Steve Milloy, a senior fellow at the fossil fuel industry-funded Energy and Environment Legal Institute and publisher of Junkscience.com, who has been agitating against the PM2.5 studies for years, hailed Pruitt’s new policy at his website with the headline, “WINNING!” Milloy said he hopes Pruitt’s new policy will keep research like the Harvard and ACS studies out of EPA’s health assessment of particulate matter and will allow more consideration of reports that found no associated health risk. That new health risk assessment, in turn, will be the basis for new air regulations—or, in the case of Pruitt’s agenda, the legal justification for deregulation and the repeal of rules like the Clean Power Plan.
“I can’t think of anything more urgent,” Milloy said. “The most devastating rules of the Obama administration—mercury and air toxics, the Clean Power Plan, even [ozone], they all depend on PM2.5 junk science,” he said. “Those are the biggest, most expensive and highest profile rules the EPA has ever issued. … They are the heart and soul of the ‘War on Coal’.”

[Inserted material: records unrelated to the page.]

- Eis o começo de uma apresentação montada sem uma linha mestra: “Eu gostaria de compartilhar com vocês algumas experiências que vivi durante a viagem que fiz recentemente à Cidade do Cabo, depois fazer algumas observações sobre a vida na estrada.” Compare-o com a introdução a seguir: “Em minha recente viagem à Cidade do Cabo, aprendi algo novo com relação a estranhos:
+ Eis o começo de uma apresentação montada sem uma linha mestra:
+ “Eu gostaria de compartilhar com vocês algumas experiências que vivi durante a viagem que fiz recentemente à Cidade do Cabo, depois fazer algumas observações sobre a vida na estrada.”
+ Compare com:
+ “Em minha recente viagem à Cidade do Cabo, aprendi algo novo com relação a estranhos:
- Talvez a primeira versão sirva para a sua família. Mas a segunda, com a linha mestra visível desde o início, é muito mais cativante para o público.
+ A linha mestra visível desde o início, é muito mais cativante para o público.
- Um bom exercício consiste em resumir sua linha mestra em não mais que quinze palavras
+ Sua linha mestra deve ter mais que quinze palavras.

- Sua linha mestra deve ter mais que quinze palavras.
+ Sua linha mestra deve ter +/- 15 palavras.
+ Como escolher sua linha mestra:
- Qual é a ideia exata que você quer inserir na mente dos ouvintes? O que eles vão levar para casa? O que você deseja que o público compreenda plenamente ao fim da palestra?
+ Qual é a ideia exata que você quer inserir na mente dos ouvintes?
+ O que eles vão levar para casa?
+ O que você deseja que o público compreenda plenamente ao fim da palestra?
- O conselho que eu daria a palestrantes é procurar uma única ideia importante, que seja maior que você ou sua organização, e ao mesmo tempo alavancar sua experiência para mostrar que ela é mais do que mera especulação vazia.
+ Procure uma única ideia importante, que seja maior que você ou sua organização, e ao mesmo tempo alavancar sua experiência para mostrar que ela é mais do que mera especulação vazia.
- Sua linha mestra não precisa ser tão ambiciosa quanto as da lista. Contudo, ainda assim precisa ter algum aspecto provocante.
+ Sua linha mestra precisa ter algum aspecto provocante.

Pruitt’s edict comes at the same time he is reconstituting the EPA’s science advisory boards to include more industry-sponsored scientists and to eliminate scientists who receive federal funding. Under the ethics rules that he has put into place, it is considered a conflict of interest for a science advisory committee to receive EPA funding, but not a problem for a committee member to receive industry funding.
The newly installed chairman of the Clean Air Science Advisory Committee, which will have a key role in reviewing EPA’s particulate matter science assessment, is Louis Anthony (Tony) Cox Jr., a Denver-based consultant. Cox published a study funded by the American Petroleum Institute last May that concludes socioeconomic factors are to blame for asthma—not air pollution like particulate matter.
Nolen, of the Lung Association, said that “in a normal world” the advisory committee could be counted on to make sure that the EPA was relying on well-corroborated science, and not outlier findings, in its health assessment. But she is not sure that will be the case under the advisory committees as remade by Pruitt.
“When you’re trying to stack the deck as to who does the review, and which research you review, you are really trying to shape the outcome of their review, and that is a great concern,” she said.